- 2009-07-02 (木) 21:59
- 書評
繰り返される夢と現実の交錯が、現実を物語が引き離していく。平凡な生活風景から一変し、徐々に物語はSFの世界へと向かっていくのだ。まさに、「夢物語」という言葉がふさわしい、複雑怪奇な物語である。

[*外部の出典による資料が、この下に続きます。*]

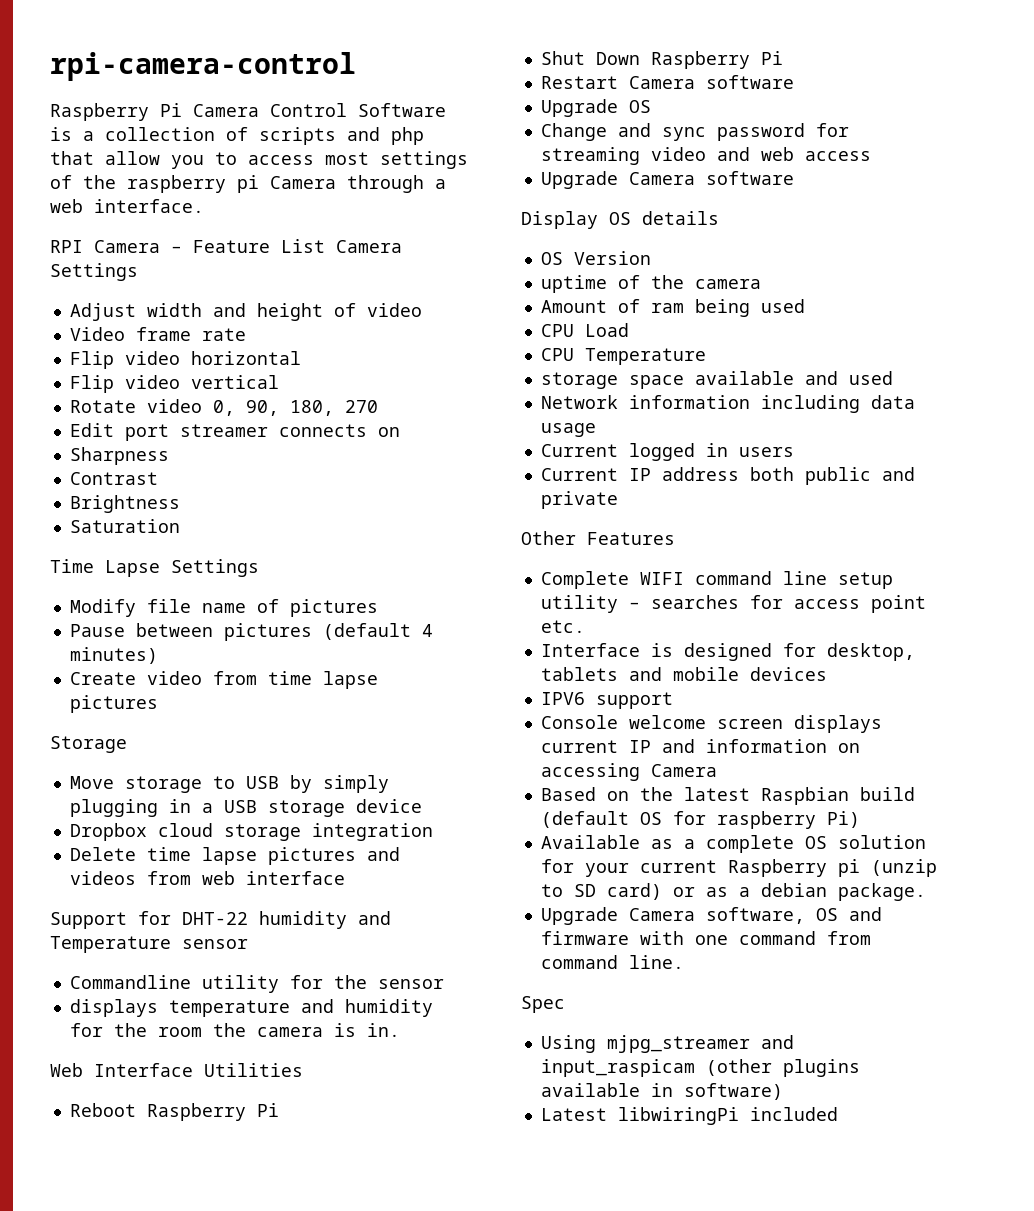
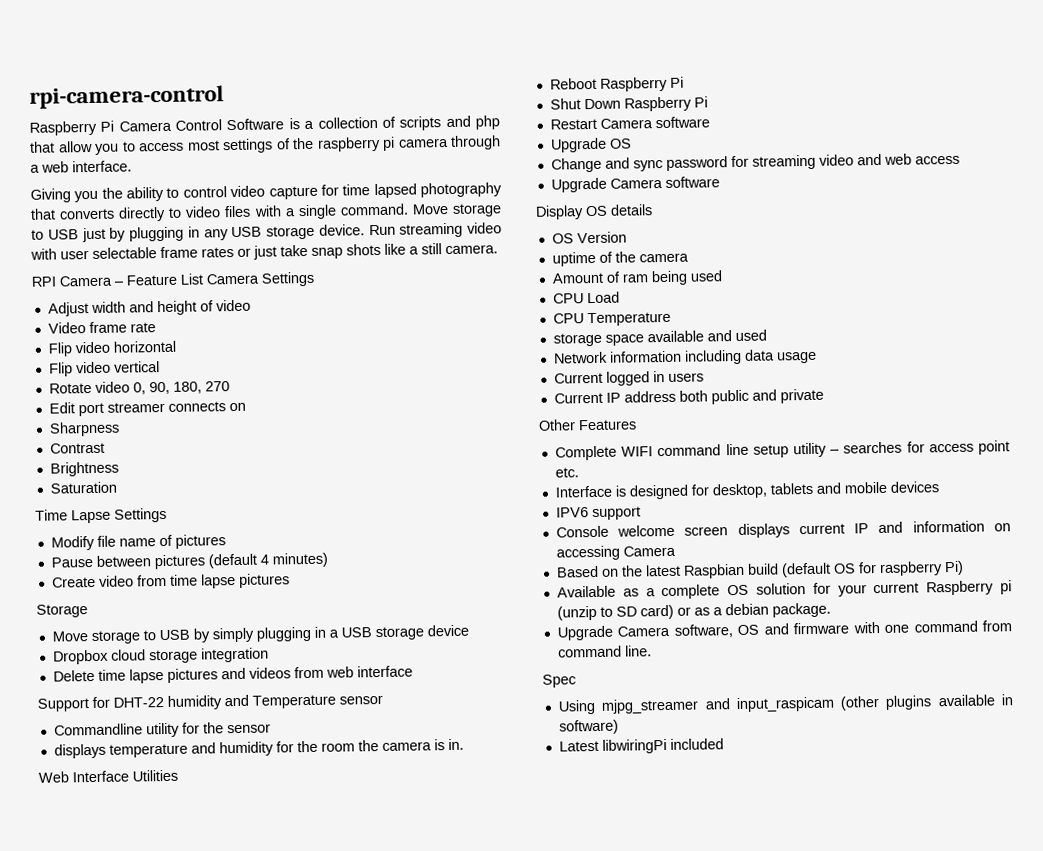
- Raspberry Pi Camera Control Software is a collection of scripts and php that allow you to access most settings of the raspberry pi Camera through a web interface.
+ Raspberry Pi Camera Control Software is a collection of scripts and php that allow you to access most settings of the raspberry pi camera through a web interface.
+ Giving you the ability to control video capture for time lapsed photography that converts directly to video files with a single command. Move storage to USB just by plugging in any USB storage device. Run streaming video with user selectable frame rates or just take snap shots like a still camera.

主人公はパプリカという女性だ。研究所所員という傍らで、夢探偵という仕事をこなしている。パプリカが使用する機械は、現代科学では到底想像することのできないものばかりで、忘れかけていた子供心をくすぐる。夢を舞台にした場面では、まさに子供の頃描いた憧れが存在するのだ。いつかこんな日が来るのではないかと、少々の懐疑心を持ちながらも、それを払拭できるほどの現実感を帯びたSF小説であった。
特に終盤の展開は忘れがたい。次から次へと夢という波が押し寄せ、現実と夢世界のインタラクションが、読者のワクワク感をそそる。それは、神の領域へと踏み込んでしまった人間の科学技術への戒めのように、私には思えた。そして、日々進化することを止めない現代科学への警告を示唆しているようにも思える。
夢という、一見よくみるテーマで描かれている作品ではあるが、それをここまで展開し突き詰めた作品は数少ないと思う。中途半端な終わらせ方は決してせず、最後まで読者を唸らせてくれる作品だ。